I switched to top watering and better soil and it worked for me. A lot of growers are not fans of top watering and i only used it until I potted up. In hindsight I could have continued bottom watering but letting it soak is a big no no. If you are bottom watering you wanna make sure that you only give enough water to wet the soil under the surface. You wanna avoid giving so much wager that it saturated the soil. Also let it dry in between each watering.

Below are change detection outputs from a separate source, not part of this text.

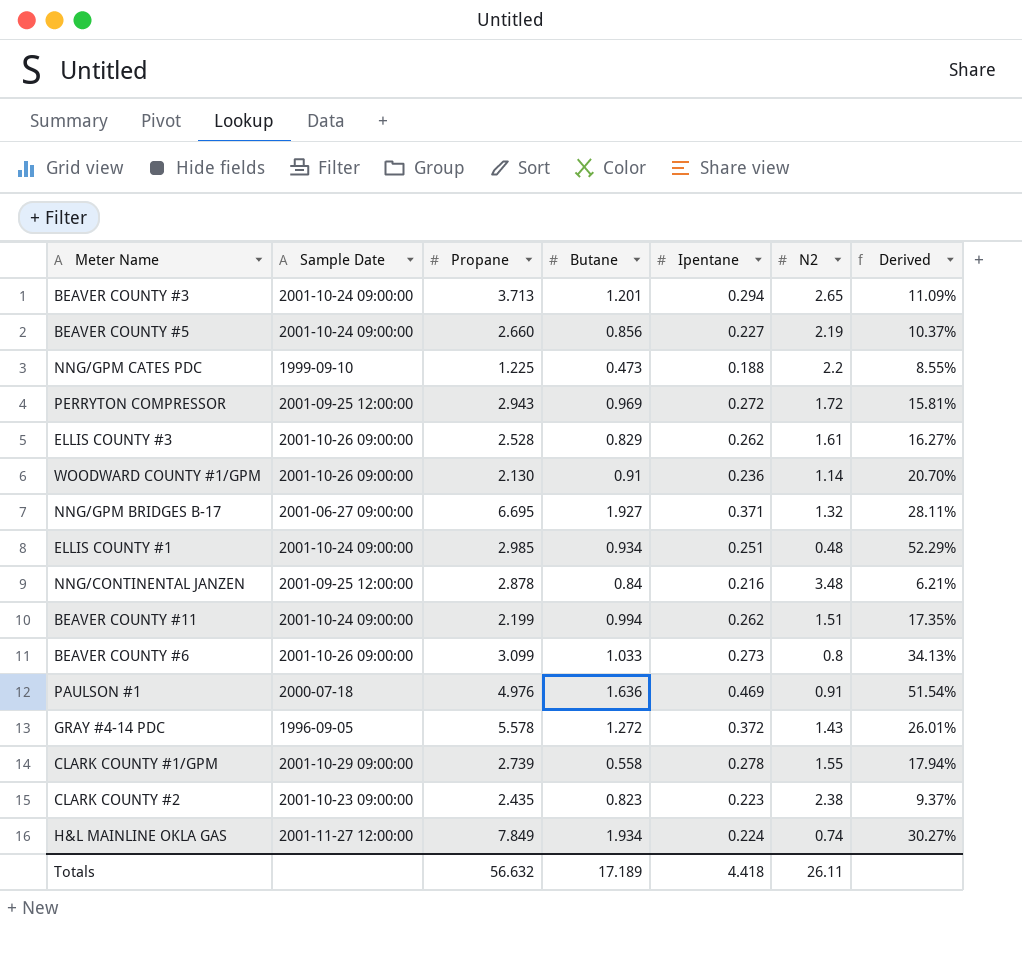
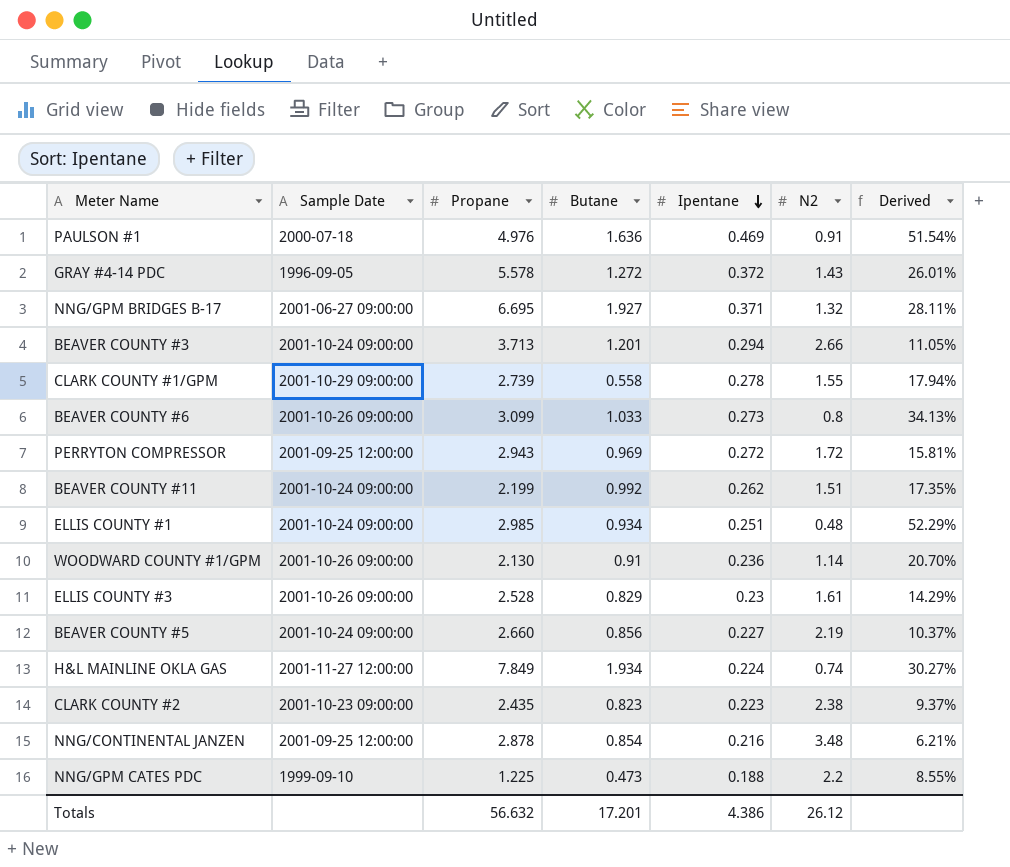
row order: none -> Ipentane descending
BEAVER COUNTY #3 | N2: 2.65 -> 2.66
BEAVER COUNTY #3 | Derived: 11.09% -> 11.05%
BEAVER COUNTY #11 | Butane: 0.994 -> 0.992
ELLIS COUNTY #3 | Ipentane: 0.262 -> 0.23
ELLIS COUNTY #3 | Derived: 16.27% -> 14.29%
NNG/CONTINENTAL JANZEN | Butane: 0.84 -> 0.854
Totals | Butane: 17.189 -> 17.201
Totals | Ipentane: 4.418 -> 4.386
Totals | N2: 26.11 -> 26.12

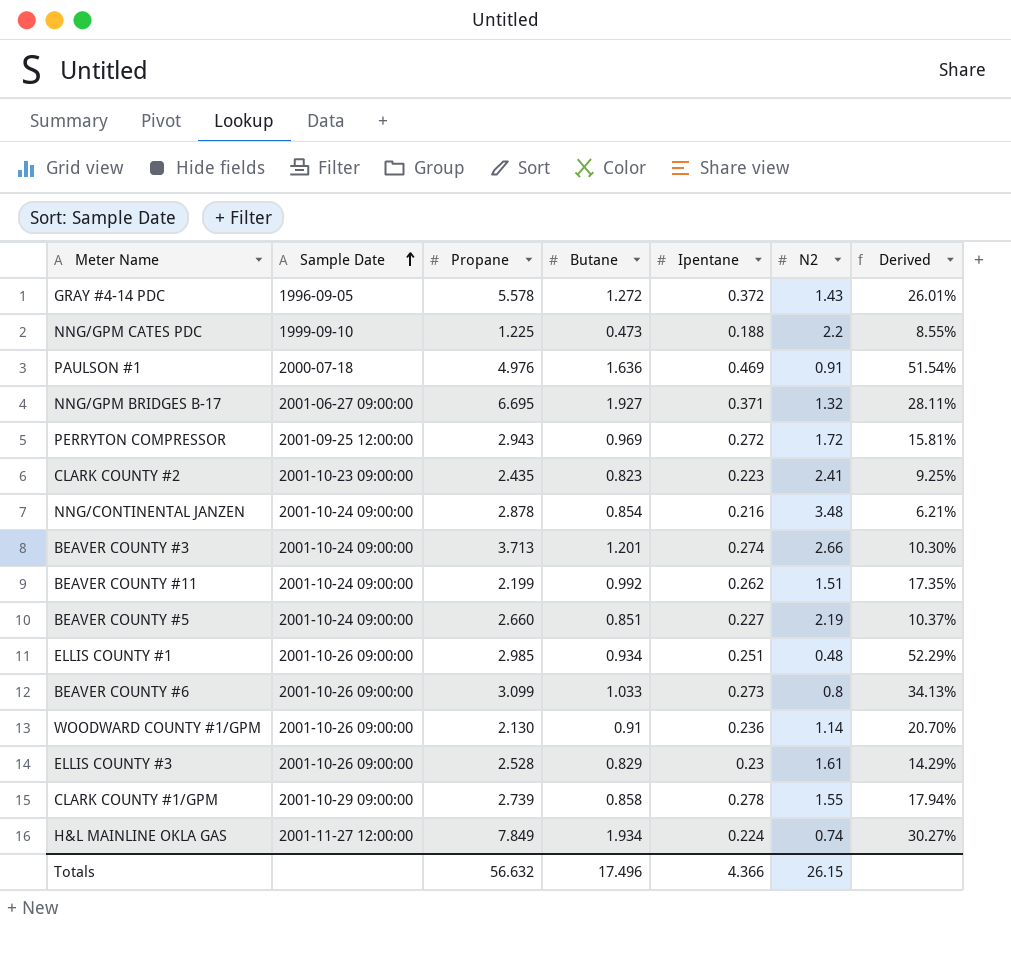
row order: Ipentane descending -> Sample Date ascending
CLARK COUNTY #2 | N2: 2.38 -> 2.41
CLARK COUNTY #2 | Derived: 9.37% -> 9.25%
NNG/CONTINENTAL JANZEN | Sample Date: 2001-09-25 12:00:00 -> 2001-10-24 09:00:00
BEAVER COUNTY #3 | Ipentane: 0.294 -> 0.274
BEAVER COUNTY #3 | Derived: 11.05% -> 10.30%
BEAVER COUNTY #5 | Butane: 0.856 -> 0.851
ELLIS COUNTY #1 | Sample Date: 2001-10-24 09:00:00 -> 2001-10-26 09:00:00
CLARK COUNTY #1/GPM | Butane: 0.558 -> 0.858
Totals | Butane: 17.201 -> 17.496
Totals | Ipentane: 4.386 -> 4.366
Totals | N2: 26.12 -> 26.15

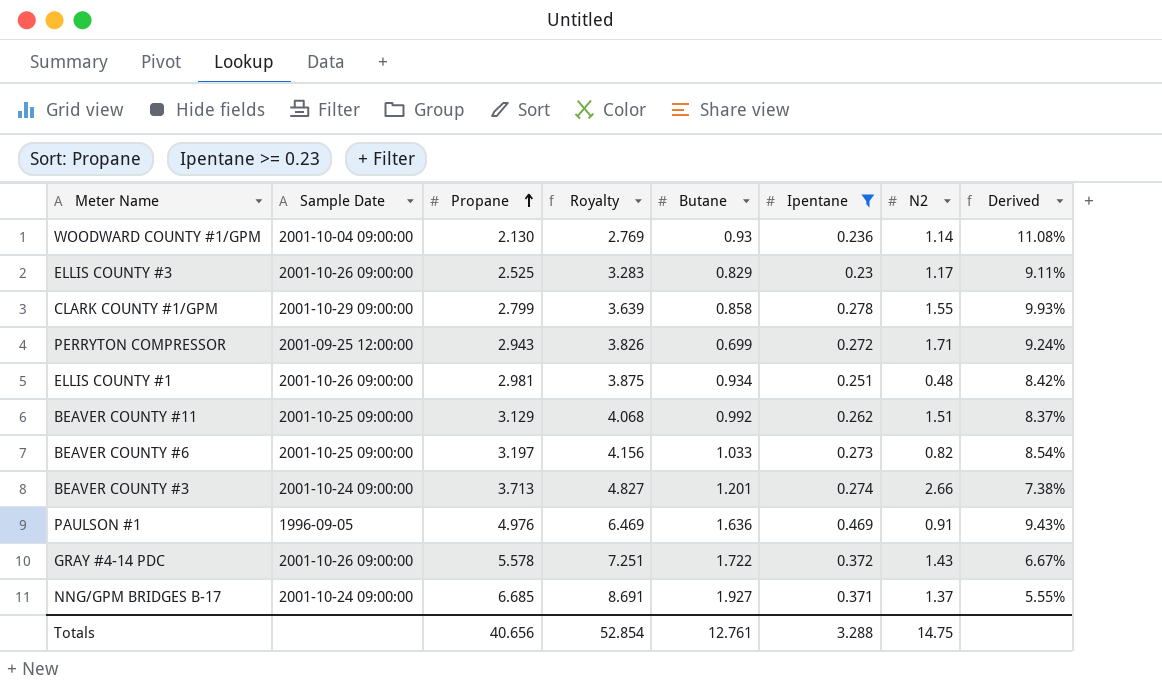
filter: none -> Ipentane >= 0.23
row order: Sample Date ascending -> Propane ascending
column Royalty | formula: none -> [Propane] * 1.3
column Derived | formula: [Ipentane] / [N2] -> [Ipentane] / [Propane]
WOODWARD COUNTY #1/GPM | Sample Date: 2001-10-26 09:00:00 -> 2001-10-04 09:00:00
WOODWARD COUNTY #1/GPM | Butane: 0.91 -> 0.93
ELLIS COUNTY #3 | Propane: 2.528 -> 2.525
ELLIS COUNTY #3 | N2: 1.61 -> 1.17
CLARK COUNTY #1/GPM | Propane: 2.739 -> 2.799
PERRYTON COMPRESSOR | Butane: 0.969 -> 0.699
PERRYTON COMPRESSOR | N2: 1.72 -> 1.71
ELLIS COUNTY #1 | Propane: 2.985 -> 2.981
BEAVER COUNTY #11 | Sample Date: 2001-10-24 09:00:00 -> 2001-10-25 09:00:00
BEAVER COUNTY #11 | Propane: 2.199 -> 3.129
BEAVER COUNTY #6 | Sample Date: 2001-10-26 09:00:00 -> 2001-10-25 09:00:00
BEAVER COUNTY #6 | Propane: 3.099 -> 3.197
BEAVER COUNTY #6 | N2: 0.8 -> 0.82
PAULSON #1 | Sample Date: 2000-07-18 -> 1996-09-05
GRAY #4-14 PDC | Sample Date: 1996-09-05 -> 2001-10-26 09:00:00
GRAY #4-14 PDC | Butane: 1.272 -> 1.722
NNG/GPM BRIDGES B-17 | Sample Date: 2001-06-27 09:00:00 -> 2001-10-24 09:00:00
NNG/GPM BRIDGES B-17 | Propane: 6.695 -> 6.685
NNG/GPM BRIDGES B-17 | N2: 1.32 -> 1.37
Totals | Propane: 56.632 -> 40.656
Totals | Butane: 17.496 -> 12.761
Totals | Ipentane: 4.366 -> 3.288
Totals | N2: 26.15 -> 14.75

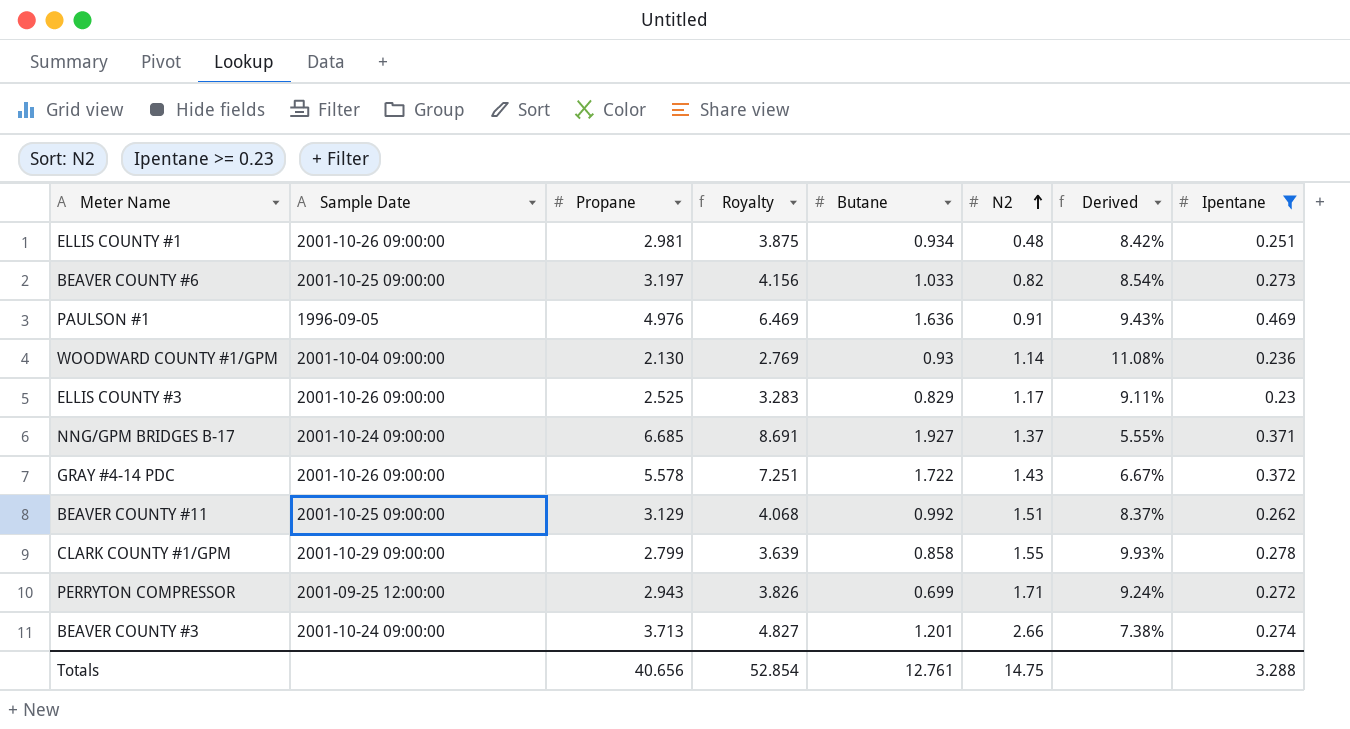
row order: Propane ascending -> N2 ascending
column Ipentane | position: 6 -> 8

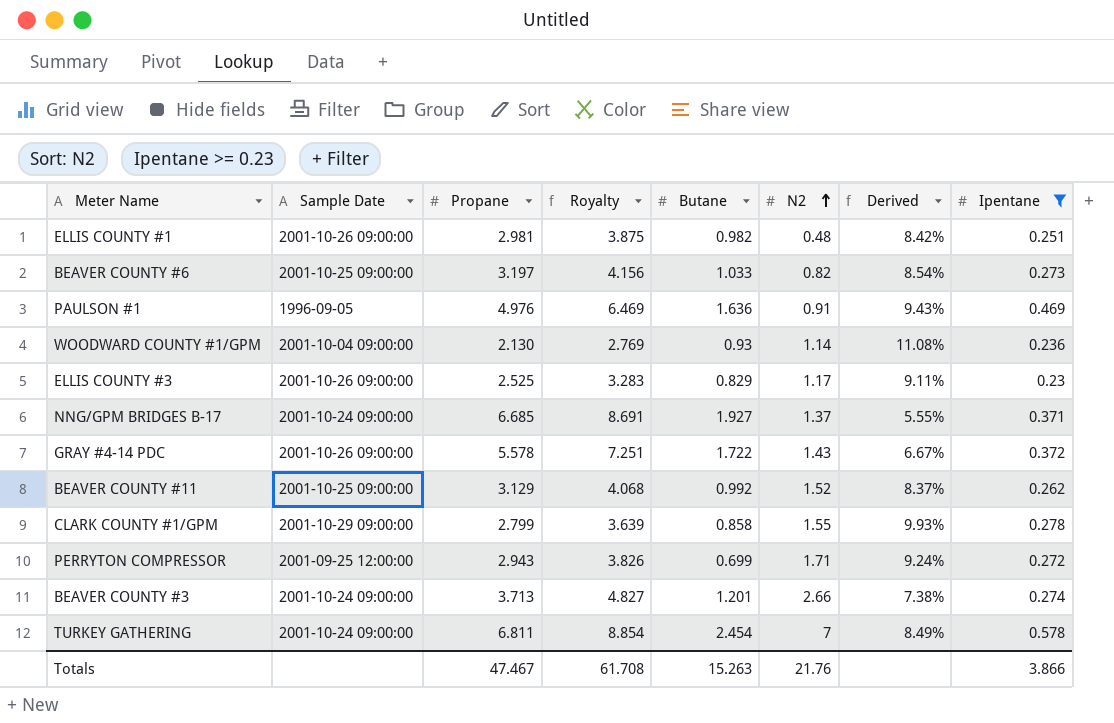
ELLIS COUNTY #1 | Butane: 0.934 -> 0.982
BEAVER COUNTY #11 | N2: 1.51 -> 1.52
row TURKEY GATHERING: none -> 2001-10-24 09:00:00 | 6.811 | 8.854 | 2.454 | 7 | 8.49% | 0.578
Totals | Propane: 40.656 -> 47.467
Totals | Royalty: 52.854 -> 61.708
Totals | Butane: 12.761 -> 15.263
Totals | N2: 14.75 -> 21.76
Totals | Ipentane: 3.288 -> 3.866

Pics may help but overwatering is hard to Id from but the symptoms sound like the past month of my life.
 
If the room is cool'ish and the T5's don't emit heat will it be to cool for the established crop or still enhance the program ? By cool I mean apprx 20c so double that and add 30 degrees to get F ?
 
You're basically just mimicking natural conditions with fans, with the added benefit of strengthening the stems because of it. It makes the process of hardening off go that much smoother. Personally, I like to keep a fan running most of the time on low just for air circulation, and then for a couple hours on a higher setting to stress the plants a bit. Gotta make sure they're tough before planting them out... :snooty:
 
You're basically just mimicking natural conditions with fans, with the added benefit of strengthening the stems because of it. It makes the process of hardening off go that much smoother. Personally, I like to keep a fan running most of the time on low just for air circulation, and then for a couple hours on a higher setting to stress the plants a bit. Gotta make sure they're tough before planting them out... :snooty:

+1

A saturation of oxygen around the stomdas happens because plants produce oxygen. When there is no gas exchange due to no fans/ air flow the plant can not get needed co2 from the natural air, 700 ppm I believe it is.